One winter morning he went to see her as usual (the messenger had been to
him the evening before, but had not found him at home). His daughter was
with him for her school was on the way, and he thought he might as well see
her to it.
“It is three degrees above zero,” said Gurov to his daughter, “and yet it
is snowing. You see it is only above zero close to the ground, the
temperature in the upper layers of the atmosphere is quite different.”
(chapter IV)
Zemli is Gen. of zemlya (earth).
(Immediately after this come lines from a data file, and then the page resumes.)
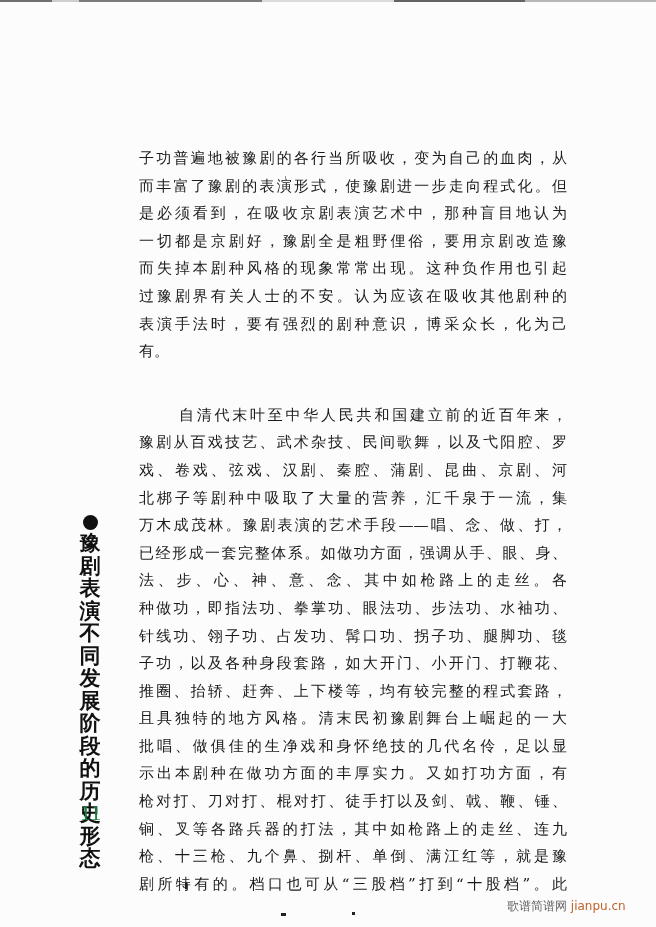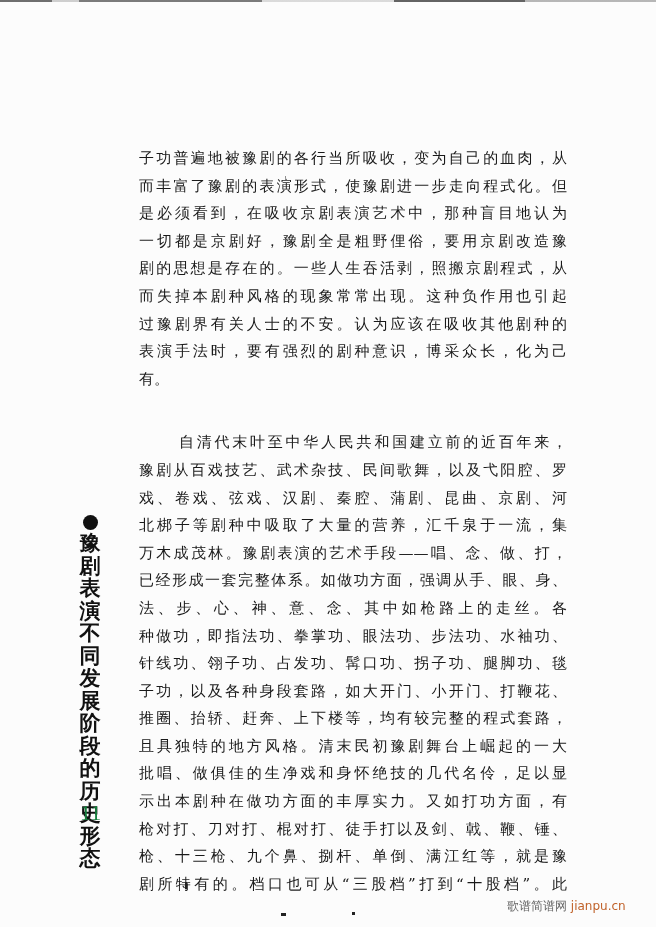--- a/index.html
+++ b/index.html
@@ -59,7 +59,6 @@
     <div class="line">而丰富了豫剧的表演形式，使豫剧进一步走向程式化。但</div>
     <div class="line">是必须看到，在吸收京剧表演艺术中，那种盲目地认为</div>
     <div class="line">一切都是京剧好，豫剧全是粗野俚俗，要用京剧改造豫</div>
-    <div class="line">剧的思想是存在的。一些人生吞活剥，照搬京剧程式，从</div>
     <div class="line">而失掉本剧种风格的现象常常出现。这种负作用也引起</div>
     <div class="line">过豫剧界有关人士的不安。认为应该在吸收其他剧种的</div>
     <div class="line">表演手法时，要有强烈的剧种意识，博采众长，化为己</div>

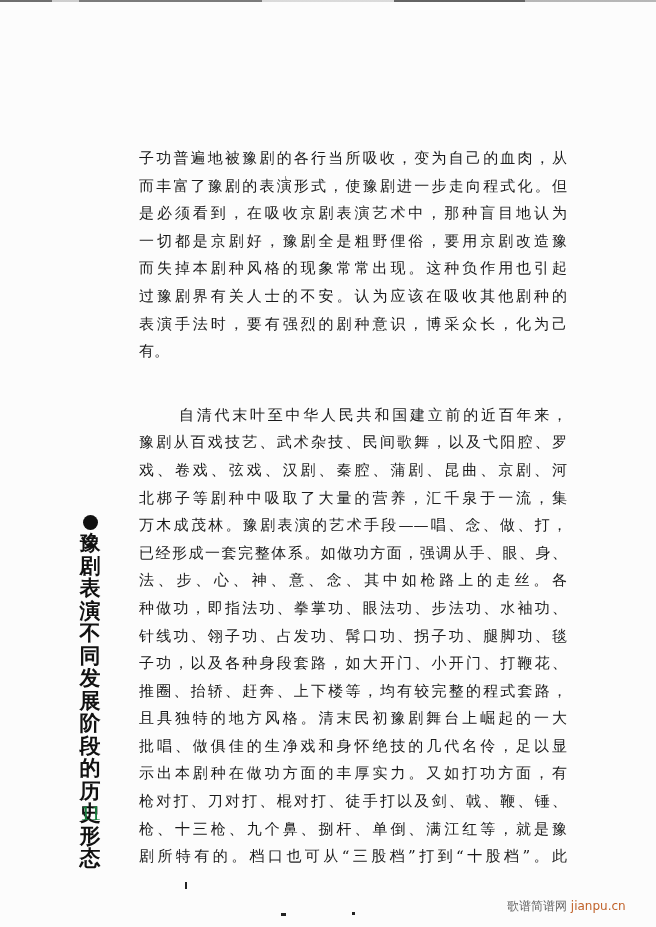--- a/index.html
+++ b/index.html
@@ -80,6 +80,7 @@
     <div class="line">批唱、做俱佳的生净戏和身怀绝技的几代名伶，足以显</div>
     <div class="line">示出本剧种在做功方面的丰厚实力。又如打功方面，有</div>
     <div class="line">枪对打、刀对打、棍对打、徒手打以及剑、戟、鞭、锤、</div>
+    <div class="line">锏、叉等各路兵器的打法，其中如枪路上的走丝、连九</div>
     <div class="line">枪、十三枪、九个鼻、捌杆、单倒、满江红等，就是豫</div>
     <div class="line">剧所特有的。档口也可从“三股档”打到“十股档”。此</div>
   </div>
In Pale Fire Kinbote (Shade’s mad
commentator) imagines that he is Charles the Beloved, the last self-exiled
king of Zembla. According to Kinbote (note to Line 894), the name Zembla is
a corruption not of the Russian zemlya, but of Semberland, a land of
reflections, of ‘resemblers.’ In Lolita Humbert Humbert affirms that
Quilty resembles his uncle Gustave Trapp. In his translation of Gustave
Flaubert’s La légende de Saint-Julien l'hospitalier ("Saint Julian the
Hospitalier," 1877) Turgenev mentions vsevozmozhnye zapadni (all sorts of
traps):
Всевозможные западни были заготовлены в
изобилии: и тенёта, и крюки, и железные лов
ушки, и подвижные зеркальца для ловли жав
оронков.
Zapadni is plural of zapadnya (trap, snare). Zapadnya is the Russian title
of Zola’s novel L’Assommoir (1877). Zola’s article in defense of Dreyfus
was entitled "J'accuse" (“I accuse,” 1898). Clare Quilty and his murderer,
Humbert Humbert, are clearly guilty.